David Pocock’s a nice bloke, but …

Jul 24, 2022
Senator David Pocock Portrait taken at Parliament House
Image: AAP /Mick Tsikas

Independent Senator David Pocock fronted his first “quarterly town hall” meeting at the grand old Albert Hall in Canberra with a welter of kindness and concern – but there’s a bit more to his new job than being nice.

Billed as a chance to “talk to us about the issues that are important to you”, one might have expected an old-fashioned town hall confrontation, where hecklers and difficult questioners were to the fore.

Pocock’s event got there in the end with the floor opening up, but it took the best part of three-quarters of an hour of platitudes, motherhood statements and an unnecessary presentation from an expert on climate change before we did. Questioners were politely invited to put their questions in an “app” and then “vote up” the ones they thought best.

As the hall was largely comprised of Pocock fans, he got bowled up what might be considered medium-paced long hops that even this inexperienced political batsman could turn to advantage. No to new coal or gas extraction. Yes to an Integrity Commission, but how to ensure its independence? “I don’t have a good answer to that at the moment.”

But wasn’t it one of the major planks of your campaign? And where were the details, especially about the mechanisms by which he might effect change? Does he, and his rapidly assembling team, understand the workings of parliament and the nature of government?

Details really were at a premium on the night. If this was a press-gallery pack instead of an ever-so-polite group of supporters in what equated to a party branch meeting, he would have been eaten alive, in my view, on just about every subject, except climate.

On tax, yes, he would repeal the legislated Stage 3 cuts but where was the question that doing so would be enacting retrospective legislation and how did that stand with his platform of integrity, integrity, integrity? Wouldn’t he be trashing a long-held Westminster tradition in his first weeks in the job? He didn’t touch on this, not even by deploying the common Keynesian line that minds can reasonably change when circumstances do.

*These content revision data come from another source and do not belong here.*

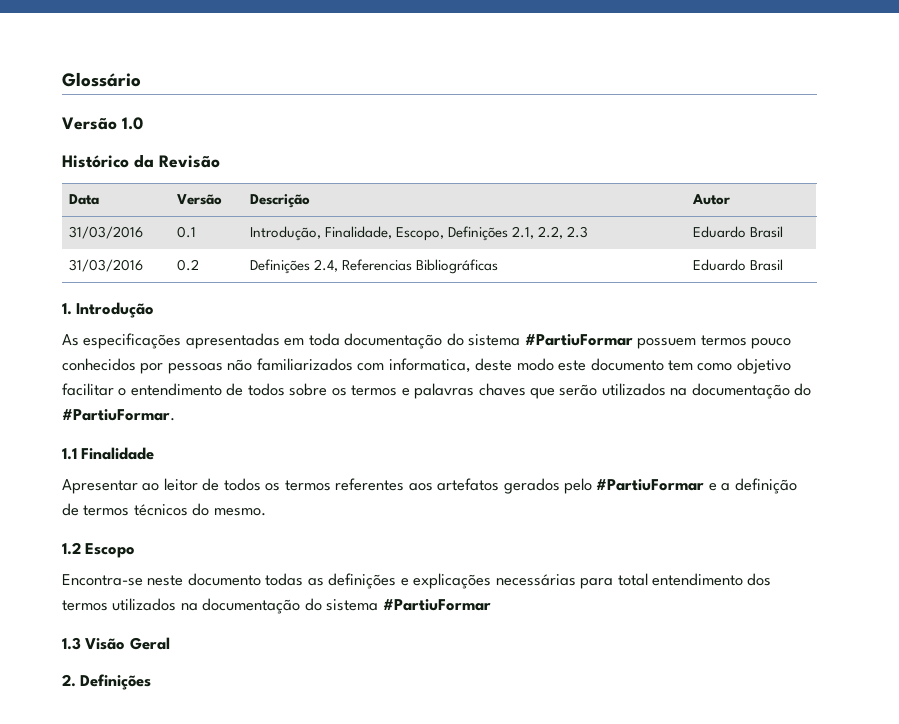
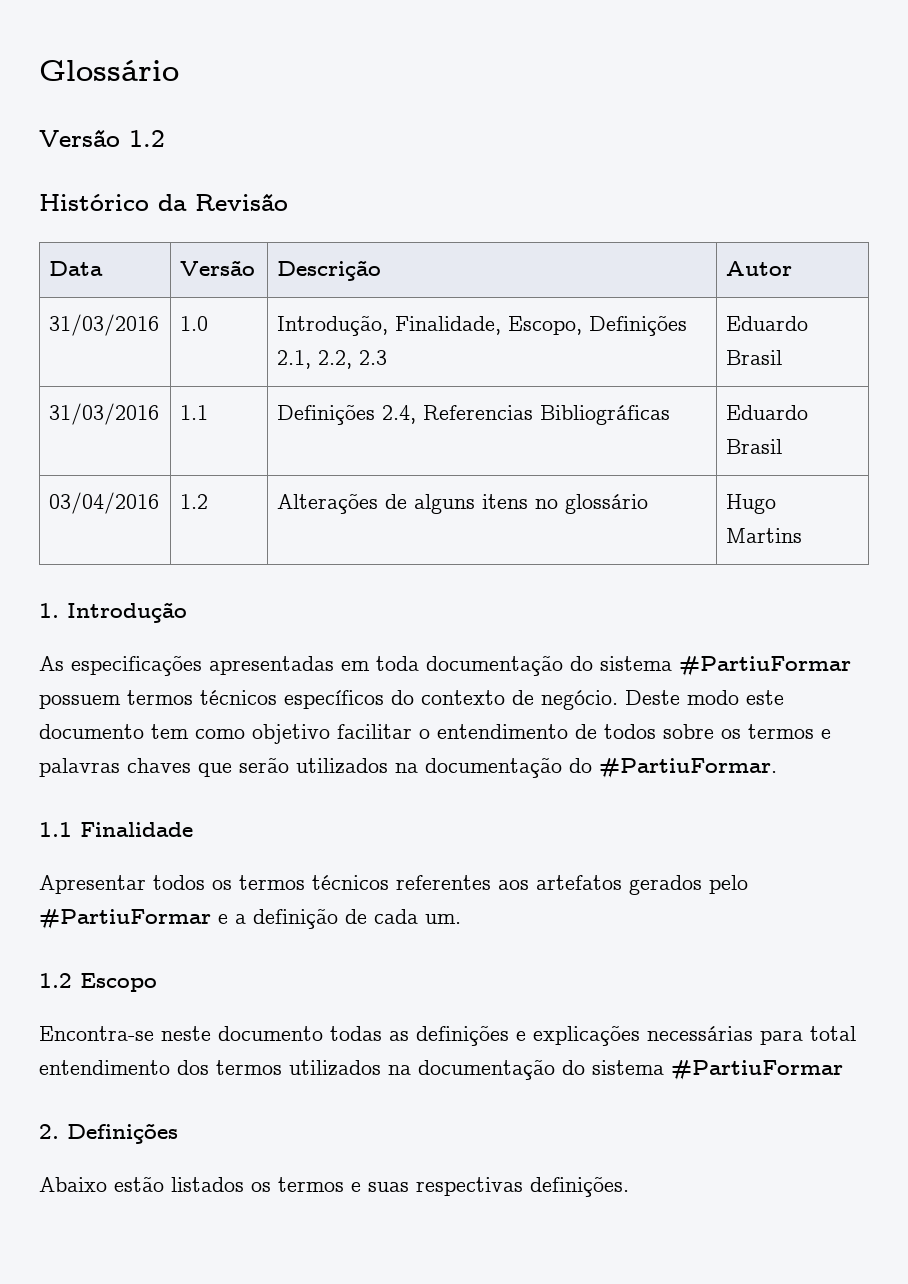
[122,117,143,130] 1.0 -> [129,130,165,147] 1.2
[176,226,196,238] 0.1 -> [180,316,209,331] 1.0
[176,259,199,271] 0.2 -> [180,405,209,420] 1.1
(783, 265) none -> [49,492,160,514] [180,494,209,509] [277,493,649,514] [726,494,777,514] [726,528,803,543] // 03/04/2016 | 1.2 | Alterações de alguns itens no glossário | Hugo Martins
[751,338,792,349] [62,358,513,374] pouco conhecidos por pessoas não familiarizados com informatica, deste -> [200,690,680,710] técnicos específicos do contexto de negócio. Deste
[142,478,220,491] ao leitor de -> (146, 884) none
(331, 485) none -> [312,875,389,890] técnicos
[83,503,266,516] termos técnicos do mesmo. -> [374,909,461,924] cada um.
[62,637,170,650] // 1.3 Visão Geral -> (843, 1070) none
(152, 682) none -> [39,1176,629,1197] // Abaixo estão listados os termos e suas respectivas definições.

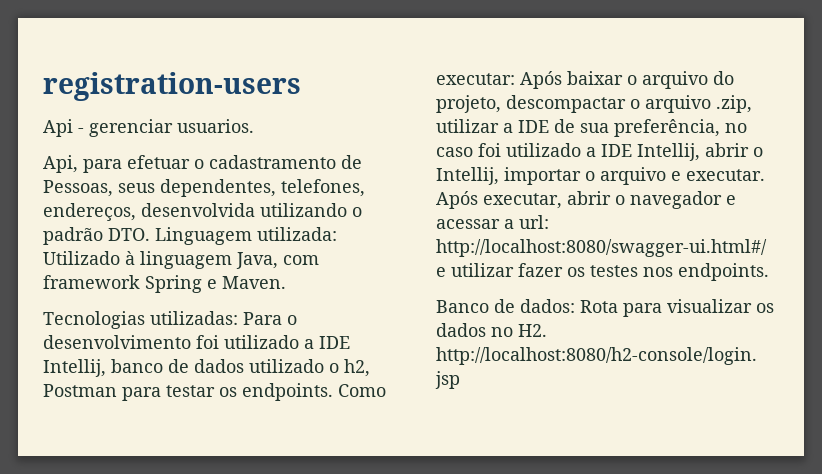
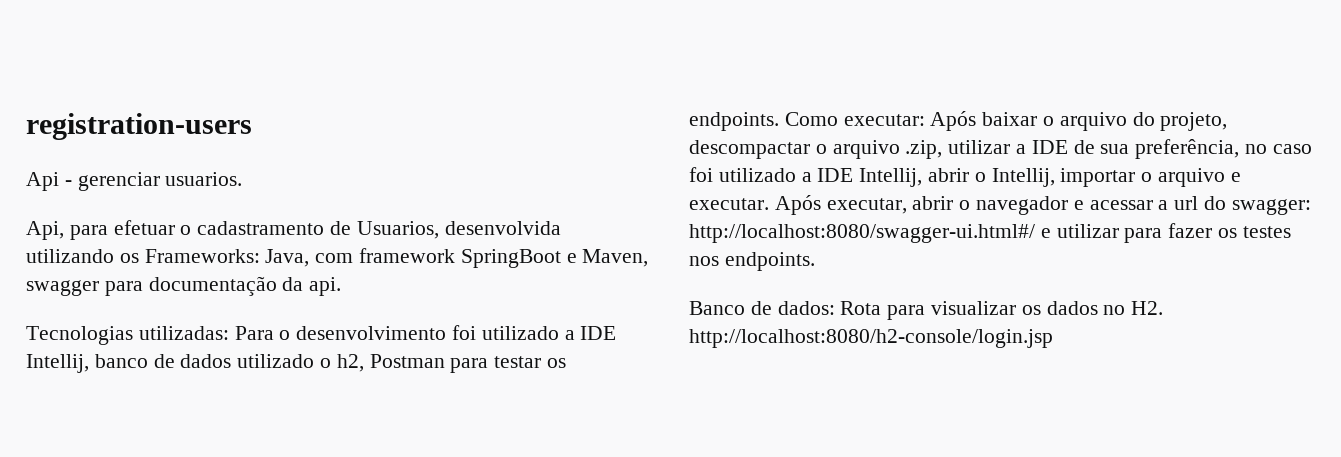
[43,179,365,197] [43,203,362,221] [43,227,337,245] [43,251,319,269] [43,275,286,293] Pessoas, seus dependentes, telefones, endereços, desenvolvida utilizando o padrão DTO. Linguagem utilizada: Utilizado à linguagem Java, com framework Spring e Maven. -> [356,221,561,239] [26,248,649,268] [26,276,342,296] Usuarios, desenvolvida utilizando os Frameworks: Java, com framework SpringBoot e Maven, swagger para documentação da api.
[519,215,549,229] url: -> [1174,196,1311,215] url do swagger:
(514, 270) none -> [1124,228,1163,243] para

In other areas, he seemed quite at sea. His concern about housing affordability was palpable but the words were thin. “More effort” was required. He did point to an ACT trial with the HomeGround not-for-profit real-estate agency to make private rentals 25 per cent less expensive via an ACT Government land-tax exemption. Great, but you’re a federal parliamentarian. Did you not know of the National Rental Affordability Scheme, started under Kevin Rudd and axed under Tony Abbott, that had a 20 per cent discount operating nationwide? Would you bring it back in some form? At what cost?

Of course, in Canberra, he was always going to get some tighter questioning, even in the honeymoon environment of this first show-and-tell among friends. Two of the best came about the National Capital Authority (would it, finally, be brought to heel?) and territory rights (did he know that ACT bushfire fighters were deployed interstate but did not receive the same reward as their state counterparts?)

On the first, again he had the right instincts, though he seemed not to know a lot of the history and at one point seemed to equate the NCA’s powers to those of its long-gone predecessor the National Capital Development Commission. Yes, he agreed, the NCA’s power had to be pulled back, he thought, but he hadn’t really turned his mind to the issue (as perennial, and divisive, a Canberra issue has there has ever been): “we’re scrambling just to get through the current legislation”.

This is where Pocock has to choose. Important as it is to have a formed view on everything before the Parliament, there are many Bills that won’t be controversial. There are many others where other parliamentarians, particularly the teal wave, might give him a useful lead. This allows time for our ACT Senator to concentrate on our ACT issues and on those select major national issues he seeks to influence, chiefly climate, housing and an integrity commission, it seems. At the end of the day, even Caesar, Washington and Churchill are remembered by the masses for only one or two things each. You can’t be everything to everyone, Senator.

The bushfire question was exceedingly detailed, and appeared to catch the Senator unawares of the discrepancy between jurisdictions and the severe disadvantage to ACT firefighters. Fair enough. He can’t be across everything. But the question came with an out: Yes, of course he would be meeting with them to learn of the issue.

And that will be Pocock’s strength. His pledge to be “accessible, accountable and transparent” is hardly unique. He will find it grinding. Already, he told us of the 60 groups lined up seeking a meeting. But that’s the job. He should be meeting and listening and learning.

But at some point he will have to decide what precise action he supports. He will then have to find out how to make change, remembering he is but one Senator out of 76 and there are 151 others all pledged to represent their own patches in the House of Representatives.

When Paul Keating, 25, entered Parliament in 1969, he sought out Sir John Bunting, head of the Prime Minister’s Department, to learn how the levers of government power worked. Sir John was surprised as no other backbencher, nor many ministers nor opposition spokesmen, had done anything similar. He gave his time generously.

As an independent with an open mind, Pocock, 34, would do well to knock on a few doors at PM and C, and Treasury, and beyond. He might be surprised at the welcome, and we might all benefit from the knowledge gained by a bloke who seems a real chance to make something of a difference.